The resulting uncertainty score data (including the specific uncertainty language and corresponding scores of individual end-users) could in turn be recorded into a report uncertainty database for the purpose of longitudinal analysis. By incorporating the identities of each participating end-user, one could in theory create both context and user-specific uncertainty analyses, which can be used for a number of subsequent applications (e.g., computer-derived uncertainty scores).

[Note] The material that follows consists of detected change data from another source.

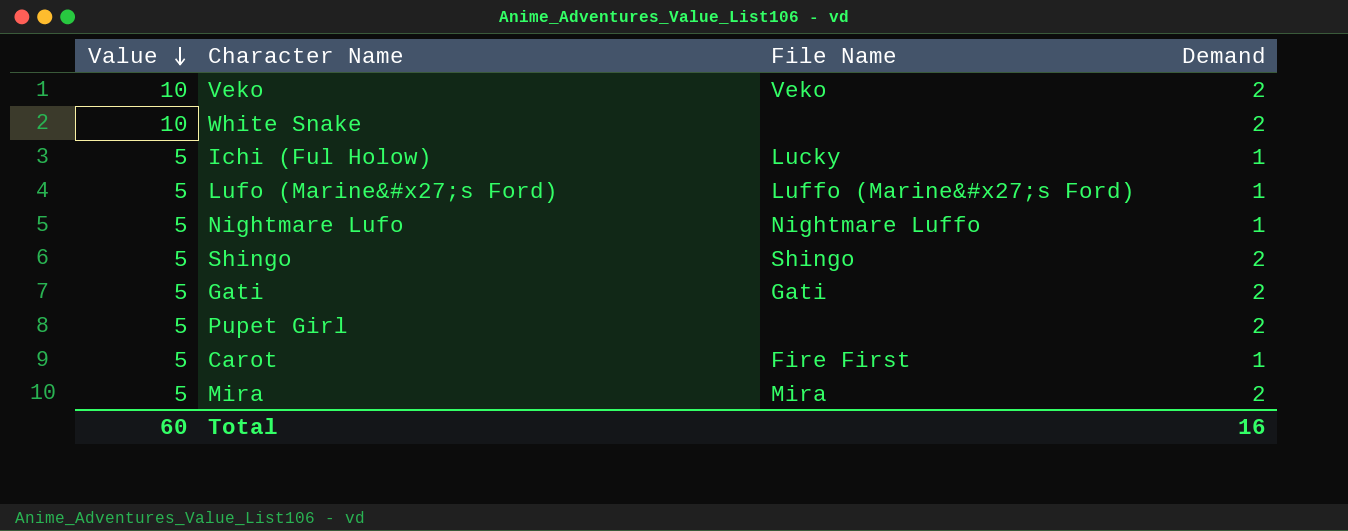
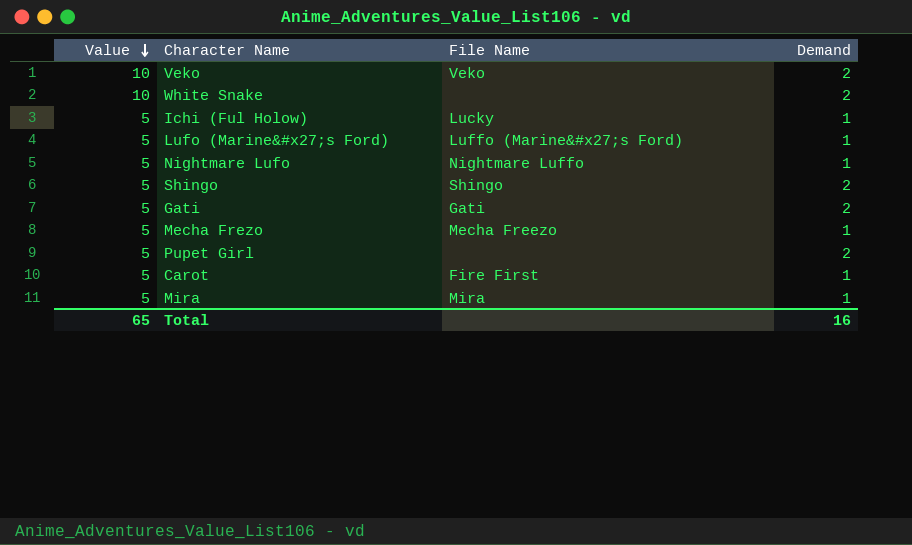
row Mecha Frezo: none -> 5 | Mecha Freezo | 1
Mira | Demand: 2 -> 1
Total | Value: 60 -> 65

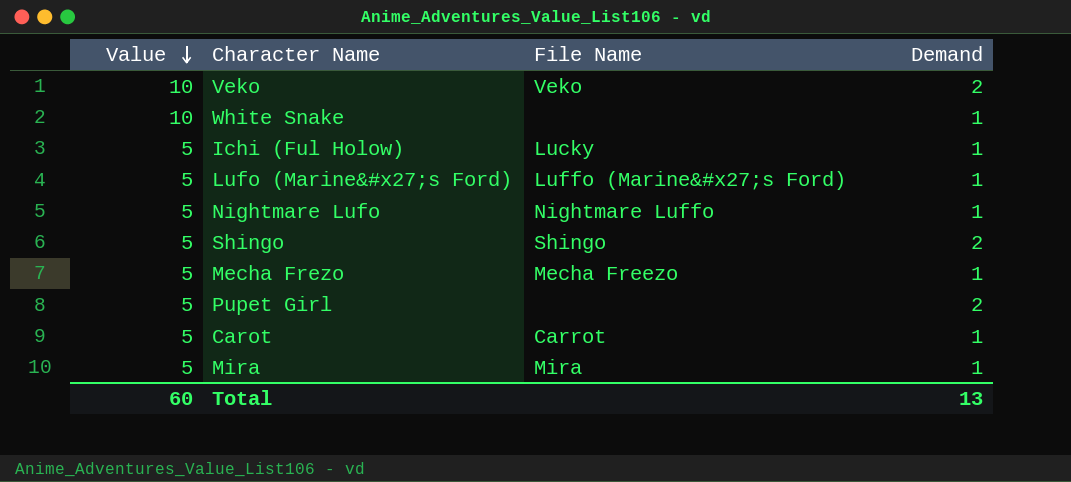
row Gati: 5 | Gati | 2 -> none
White Snake | Demand: 2 -> 1
Carot | File Name: Fire First -> Carrot
Total | Value: 65 -> 60
Total | Demand: 16 -> 13

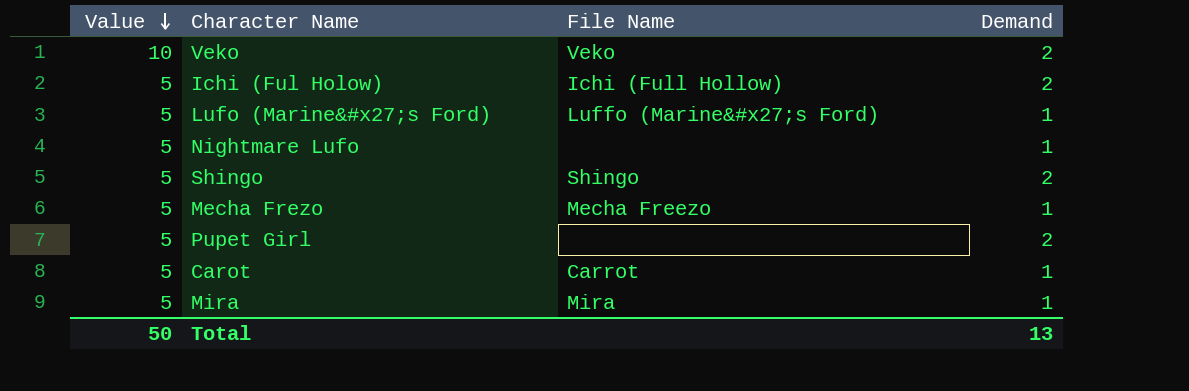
row White Snake: 10 | none | 1 -> none
Ichi (Ful Holow) | File Name: Lucky -> Ichi (Full Hollow)
Ichi (Ful Holow) | Demand: 1 -> 2
Nightmare Lufo | File Name: Nightmare Luffo -> none
Total | Value: 60 -> 50

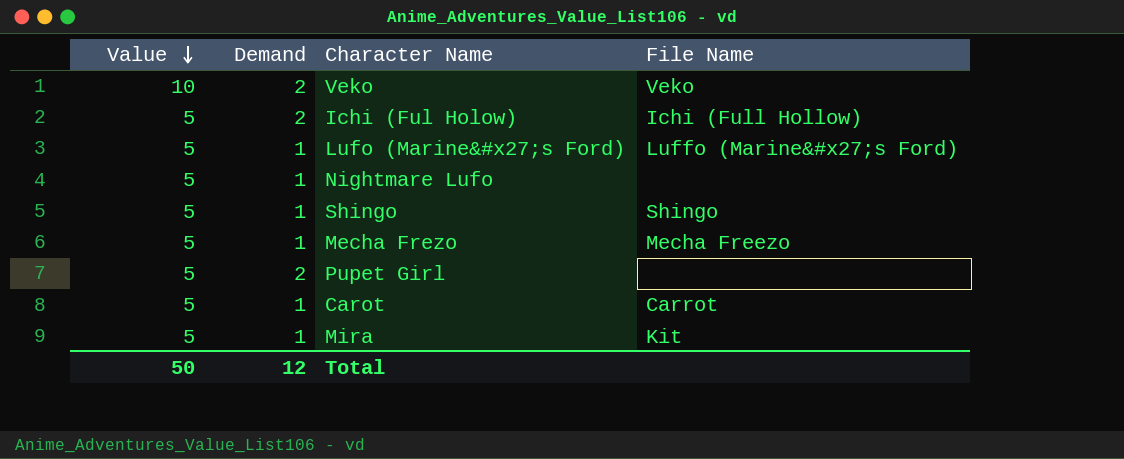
column Demand | position: 4 -> 2
Shingo | Demand: 2 -> 1
Mira | File Name: Mira -> Kit
Total | Demand: 13 -> 12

Complementary data which can be used to support the standardized quantitative uncertainty metrics include probability statistics which can be provided in the form of a numerical range and provide the reader with context relating to the degree of uncertainty and its outcome probability. These probability statistical ranges can be created commensurate with the degree of uncertainty and can be presented in generalized, context-specific, and user-specific forms. As an example, suppose a radiologist were to report the following on a hip radiograph in the setting of trauma. “No obvious hip fracture identified, CT correlation recommended if an occult fracture remains of clinical concern”. In addition to the standardized uncertainty score of − 4, an associated probability range can be presented to the report reader related to the probability of fracture detected on CT in the presence of a “negative” finding on a radiograph. These probability statistics can be reported in a range in a variety of formats including generalized (e.g., the overall probability range for all radiographic exams), context specific (e.g., the probability range for only hip radiograph, with and without patient age considerations), or user specific (e.g., probability statistics for the individual reader). The ultimate goal is to standardize uncertainty in quantitative terms, provide clinical context through probability statistics, and improve communication and understanding through collaborative data collection and analysis.